## DATASET RECORDS
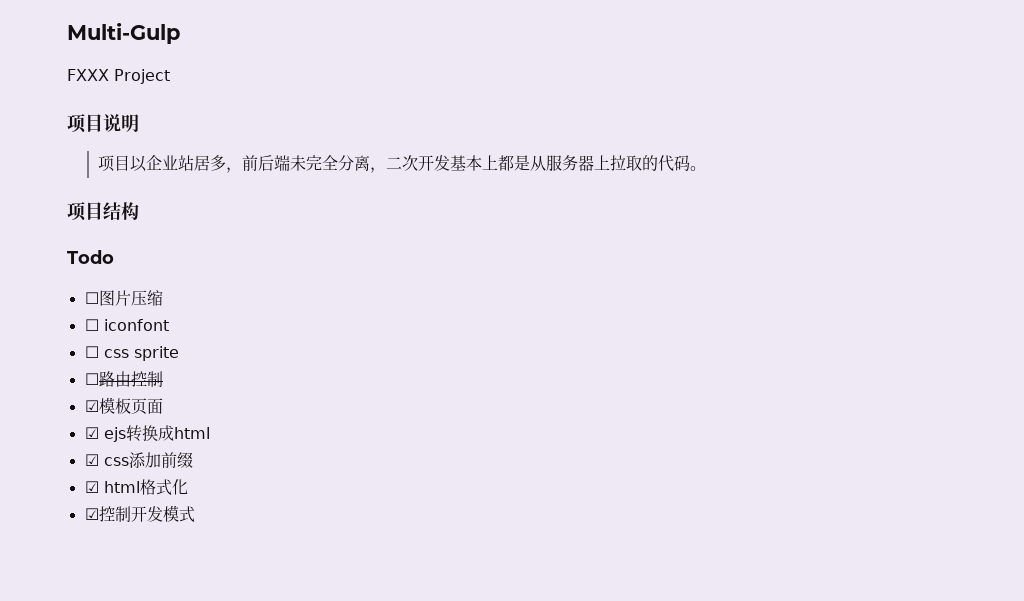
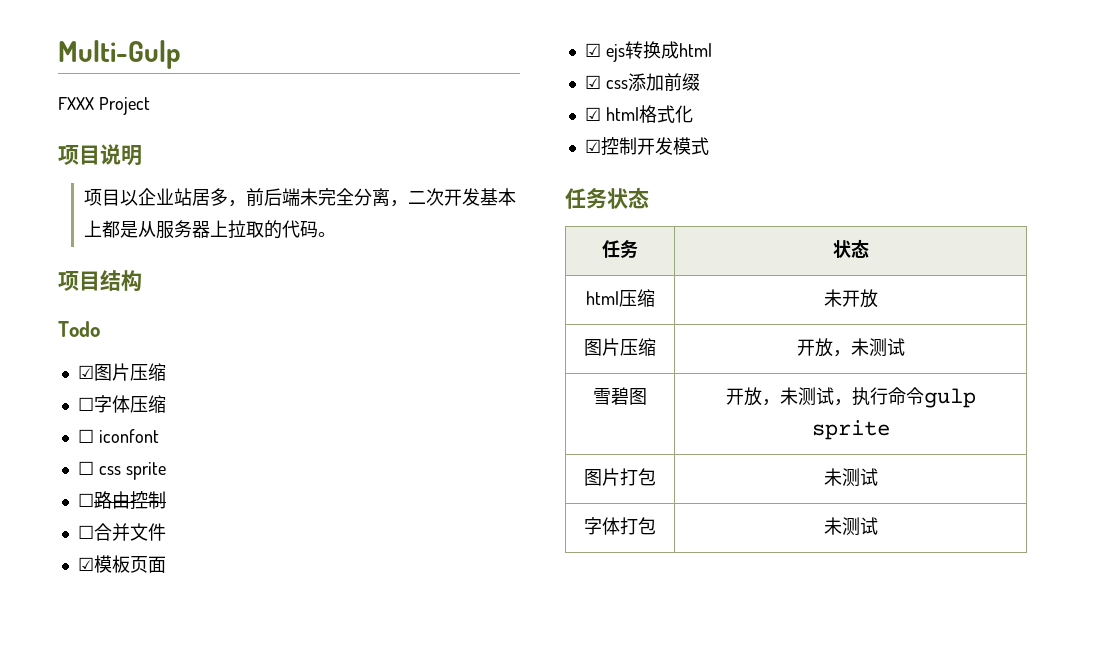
- ☐图片压缩
+ ☑图片压缩
+ ☐字体压缩
+ ☐合并文件
+ 任务状态
+ 任务 | 状态
+ html压缩 | 未开放
+ 图片压缩 | 开放，未测试
+ 雪碧图 | 开放，未测试，执行命令gulp sprite
+ 图片打包 | 未测试
+ 字体打包 | 未测试

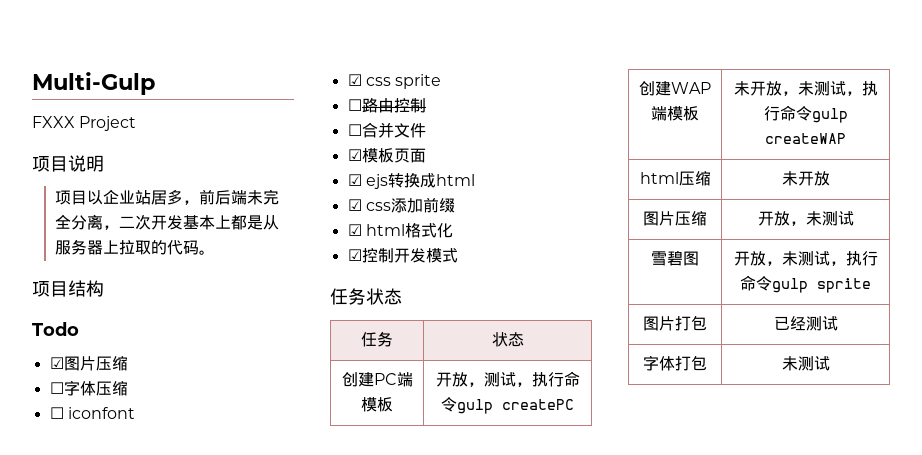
- ☐ css sprite
+ ☑ css sprite
+ 创建PC端模板 | 开放，测试，执行命令gulp createPC
+ 创建WAP端模板 | 未开放，未测试，执行命令gulp createWAP
- 图片打包 | 未测试
+ 图片打包 | 已经测试

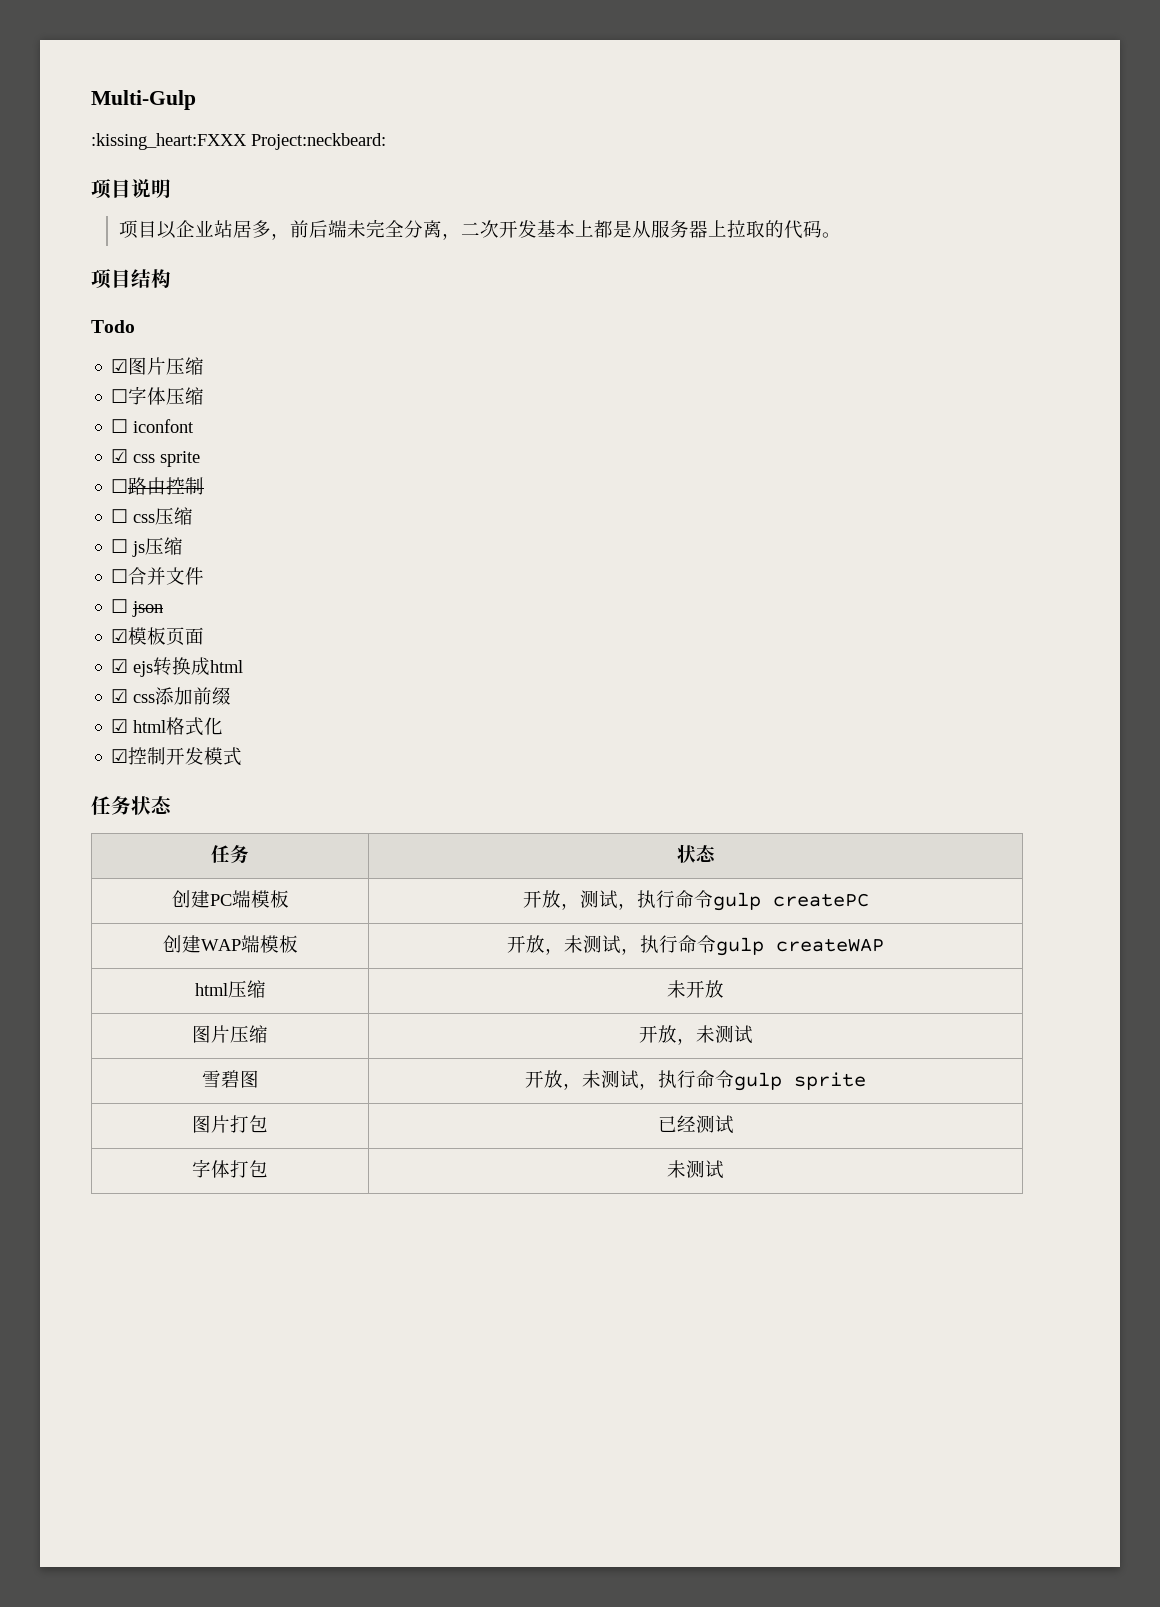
- FXXX Project
+ :kissing_heart:FXXX Project:neckbeard:
+ ☐ css压缩
+ ☐ js压缩
+ ☐ json
- 创建WAP端模板 | 未开放，未测试，执行命令gulp createWAP
+ 创建WAP端模板 | 开放，未测试，执行命令gulp createWAP

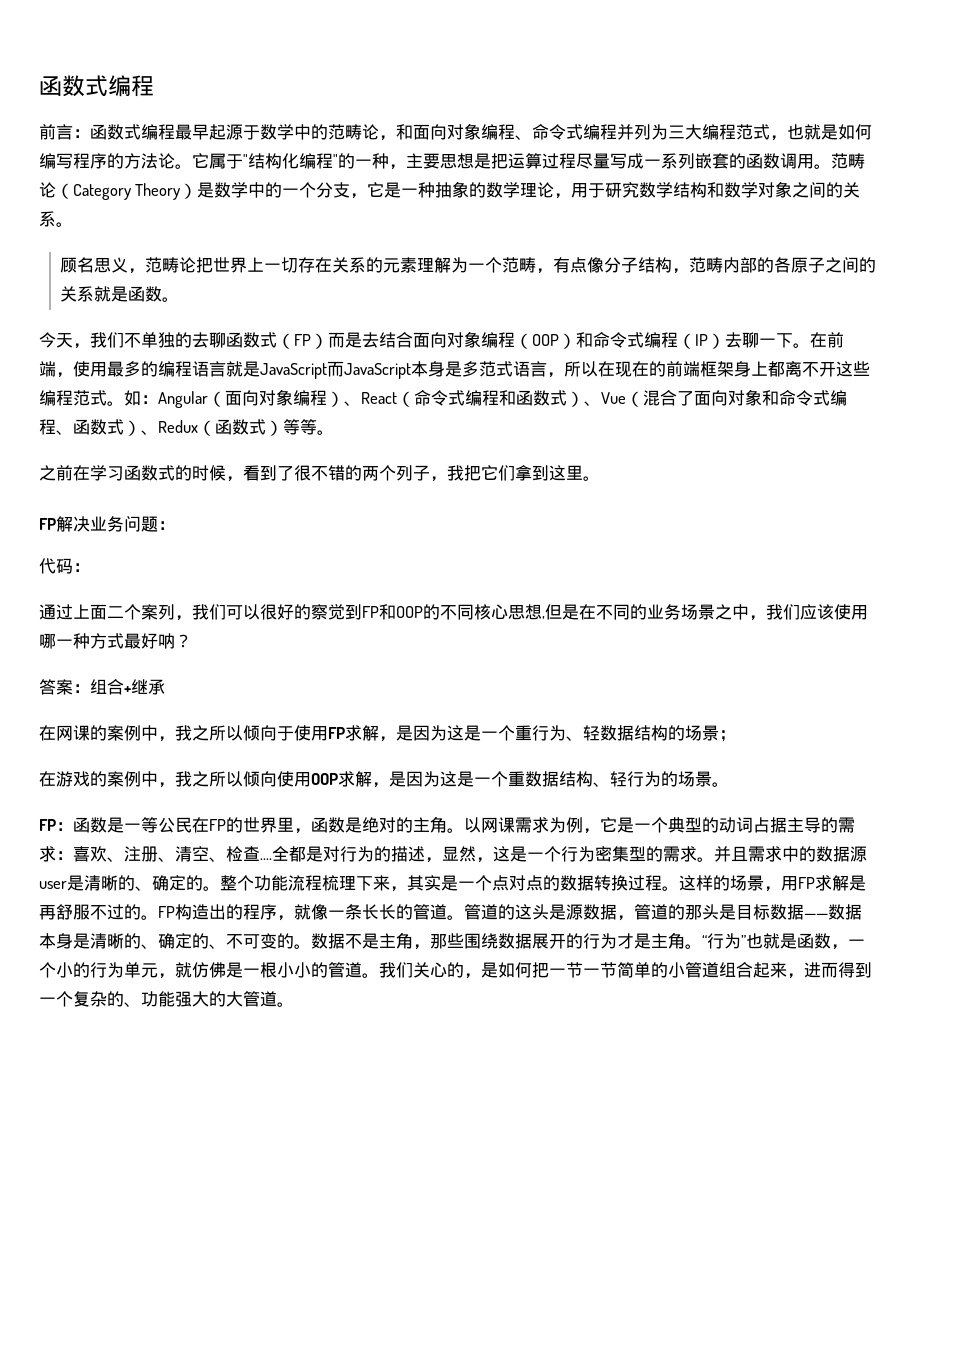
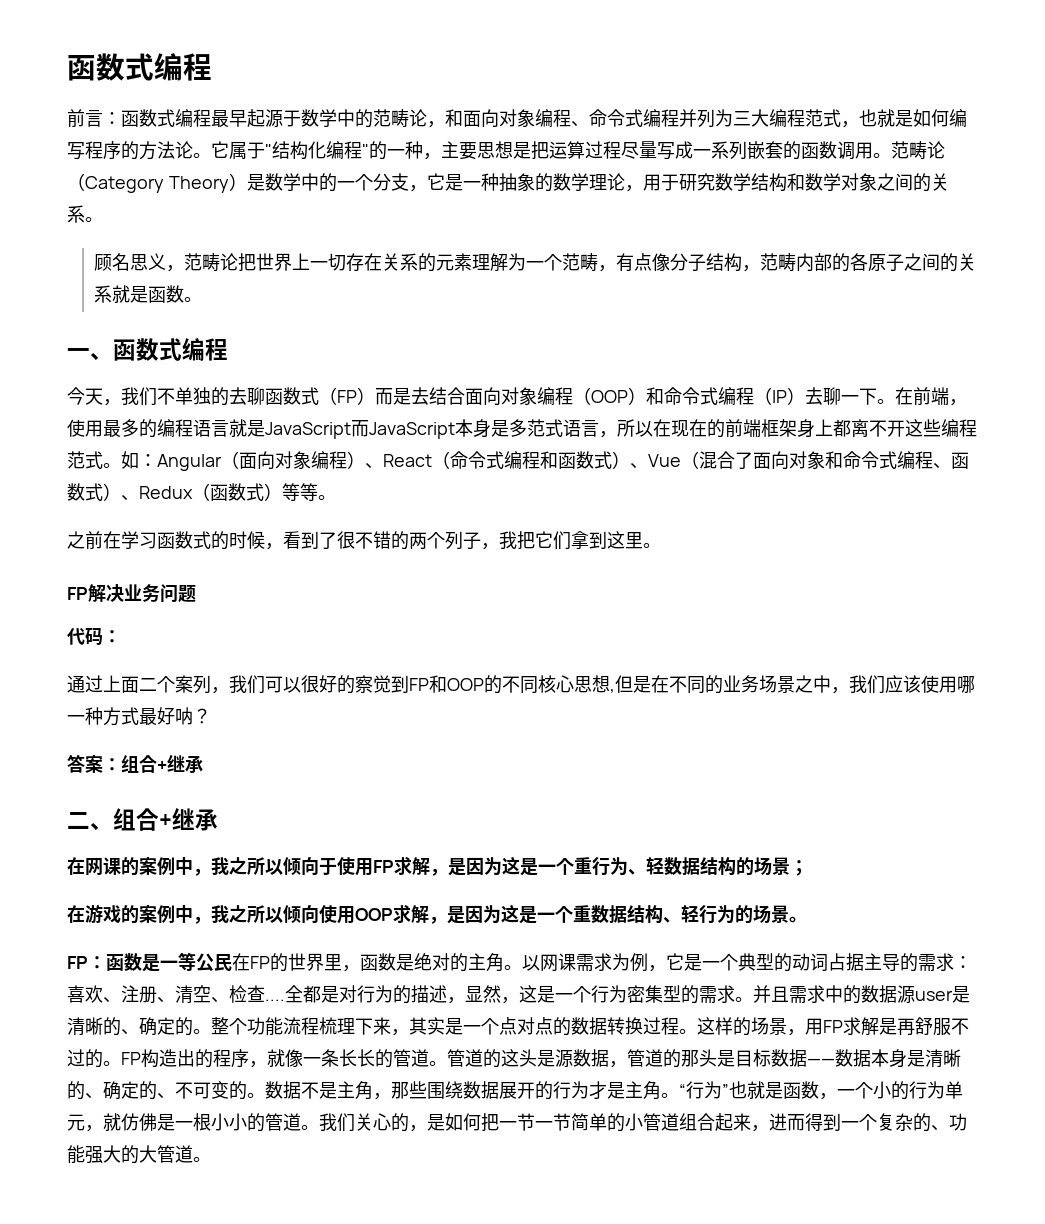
+ 一、函数式编程
- FP解决业务问题：
+ FP解决业务问题
+ 二、组合+继承

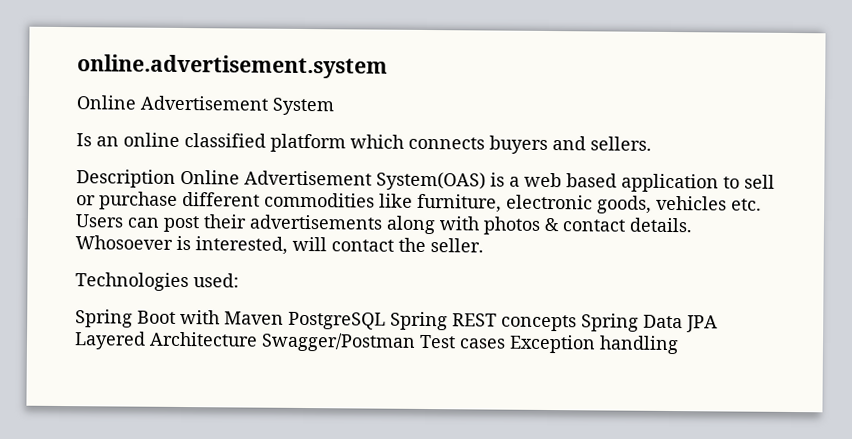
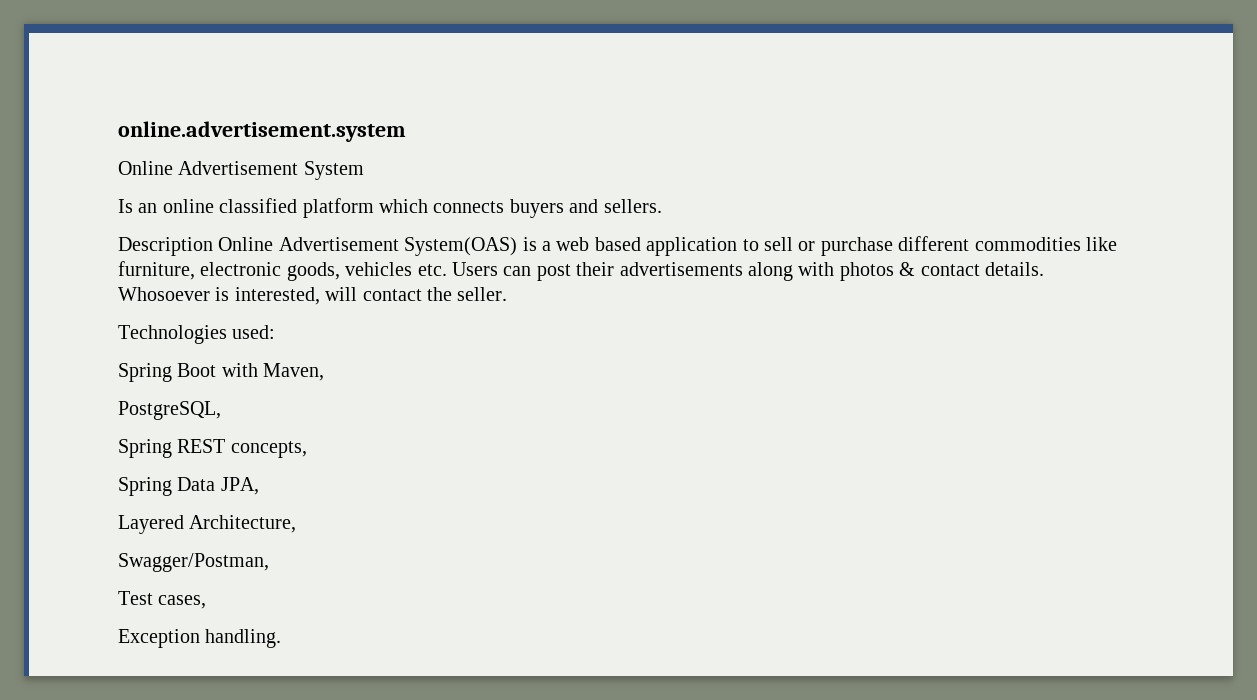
- Spring Boot with Maven PostgreSQL Spring REST concepts Spring Data JPA Layered Architecture Swagger/Postman Test cases Exception handling
+ Spring Boot with Maven,
+ PostgreSQL,
+ Spring REST concepts,
+ Spring Data JPA,
+ Layered Architecture,
+ Swagger/Postman,
+ Test cases,
+ Exception handling.

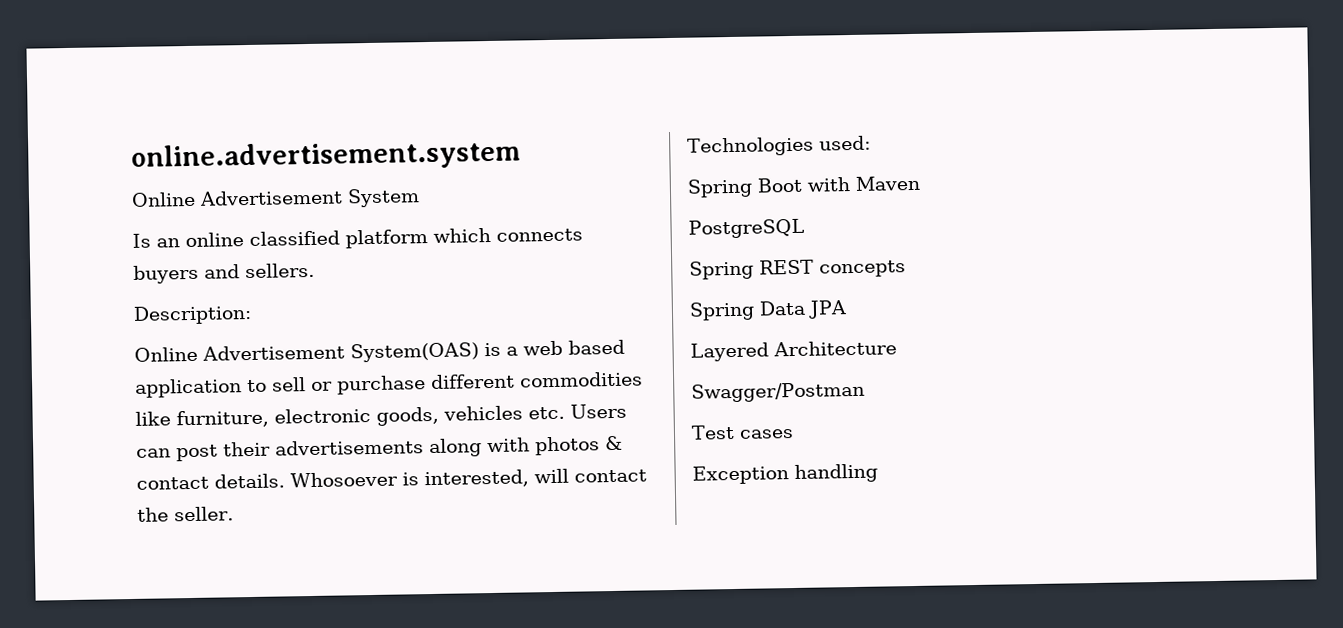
- Description Online Advertisement System(OAS) is a web based application to sell or purchase different commodities like furniture, electronic goods, vehicles etc. Users can post their advertisements along with photos & contact details.
+ Description:
+ Online Advertisement System(OAS) is a web based application to sell or purchase different commodities like furniture, electronic goods, vehicles etc. Users can post their advertisements along with photos & contact details.
- Spring Boot with Maven,
- PostgreSQL,
+ Spring Boot with Maven
+ PostgreSQL
- Spring REST concepts,
+ Spring REST concepts
- Spring Data JPA,
+ Spring Data JPA
- Layered Architecture,
- Swagger/Postman,
+ Layered Architecture
+ Swagger/Postman
- Test cases,
+ Test cases
- Exception handling.
+ Exception handling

## WORK INSTRUCTION
Output everything in the material exactly. Pictures stay out of it.

## REPLY
- ☐图片压缩
+ ☑图片压缩
+ ☐字体压缩
+ ☐合并文件
+ 任务状态
+ 任务 | 状态
+ html压缩 | 未开放
+ 图片压缩 | 开放，未测试
+ 雪碧图 | 开放，未测试，执行命令gulp sprite
+ 图片打包 | 未测试
+ 字体打包 | 未测试

- ☐ css sprite
+ ☑ css sprite
+ 创建PC端模板 | 开放，测试，执行命令gulp createPC
+ 创建WAP端模板 | 未开放，未测试，执行命令gulp createWAP
- 图片打包 | 未测试
+ 图片打包 | 已经测试

- FXXX Project
+ :kissing_heart:FXXX Project:neckbeard:
+ ☐ css压缩
+ ☐ js压缩
+ ☐ json
- 创建WAP端模板 | 未开放，未测试，执行命令gulp createWAP
+ 创建WAP端模板 | 开放，未测试，执行命令gulp createWAP

+ 一、函数式编程
- FP解决业务问题：
+ FP解决业务问题
+ 二、组合+继承

- Spring Boot with Maven PostgreSQL Spring REST concepts Spring Data JPA Layered Architecture Swagger/Postman Test cases Exception handling
+ Spring Boot with Maven,
+ PostgreSQL,
+ Spring REST concepts,
+ Spring Data JPA,
+ Layered Architecture,
+ Swagger/Postman,
+ Test cases,
+ Exception handling.

- Description Online Advertisement System(OAS) is a web based application to sell or purchase different commodities like furniture, electronic goods, vehicles etc. Users can post their advertisements along with photos & contact details.
+ Description:
+ Online Advertisement System(OAS) is a web based application to sell or purchase different commodities like furniture, electronic goods, vehicles etc. Users can post their advertisements along with photos & contact details.
- Spring Boot with Maven,
- PostgreSQL,
+ Spring Boot with Maven
+ PostgreSQL
- Spring REST concepts,
+ Spring REST concepts
- Spring Data JPA,
+ Spring Data JPA
- Layered Architecture,
- Swagger/Postman,
+ Layered Architecture
+ Swagger/Postman
- Test cases,
+ Test cases
- Exception handling.
+ Exception handling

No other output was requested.